ACO Sporting Director Vincent Beaumesnil has “absolutely no doubt” that LMP1 will remain the top category in technology, despite the freezing of the current regulations through the end of the 2019 FIA World Endurance Championship season.
The WEC announced Sunday that it has scrapped plans to introduce a new set of regs for 2018, which would have seen the expansion to a fifth hybrid subclass of 10MJ and a third permitted hybrid system.
“The technical level is already high so we have to make sure the costs are controlled,” Beaumesnil told Sportcar365.
“It was obviously the problem of the new rules is that it would require some new investments to make the new systems. But at the same time, we are working on the future.
“We are looking closely how we can introduce hydrogen fuel cell cars in endurance. We are looking at different kind of fuels and I think the optimization of what we have today is still a challenge for the technical people.
“I have absolutely no doubt we will remain the top category in technology in the coming years.”
Beaumesnil said that the postponement of the new regulations, a decision made directly in response to Audi’s exit from LMP1 competition, is aimed to attract new manufacturers.
It’s understood the ACO has been in discussions with Peugeot on a possible comeback, although the French manufacturer has been pushing for a reduction in costs, and potentially hybrid technology.

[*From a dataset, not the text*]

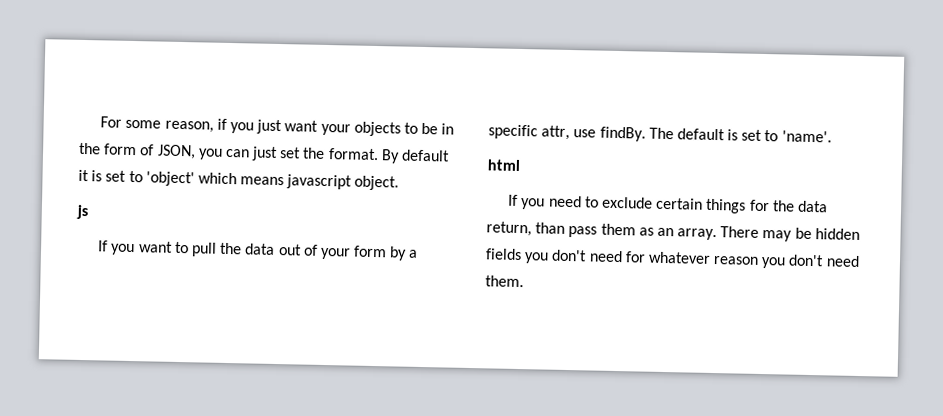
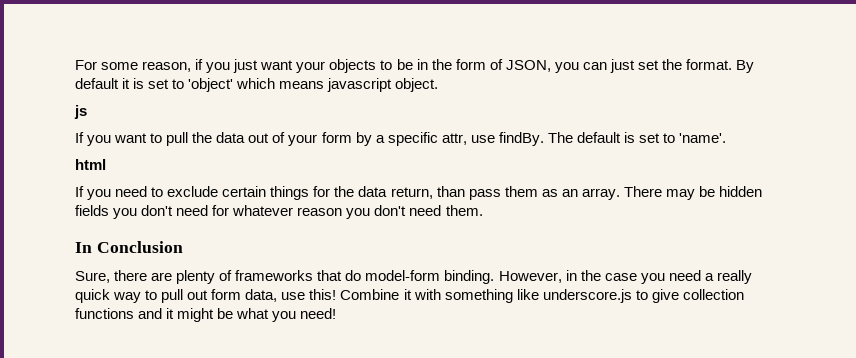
(524, 281) none -> [75,241,183,253] [75,270,752,284] [75,289,744,303] [75,308,337,322] // In Conclusion // Sure, there are plenty of frameworks that do model-form binding. However, in the case you need a really quick way to pull out form data, use this! Combine it with something like underscore.js to give collection functions and it might be what you need!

“Obviously we have to keep pushing on the cost reduction and need to be attractive for new manufacturers,” Beaumesnil said. “We wouldn’t do it if we don’t hope for this to be the case.”
All previously planned changes to the LMP1 regulations for next year will still be made, including aero adjustments and a class-wide power reduction to the same hybrid limits imposed in this year’s 24 Hours of Le Mans.
The freezing of LMP1 hybrid regulations will likely also have an effect on the planned overhaul of the LMP1 Privateer subclass, as the non-hybrid prototypes were set to adopt the new hybrid monocoque in 2018 or 2019.
“We will not introduce a new monocoque for Privateer before the factories,” Beaumesnil said. “It makes sense but this has not yet been officially decided so we have to work it out.
“But it would make sense to postpone using the new monocoque two more years as well.”
Beaumesnil said no decision has been made if an all-new set of technical regulations will be introduced in 2020, or the current regs be extended or modified then.
“The decision is postponed until 2020, very clear,” he said.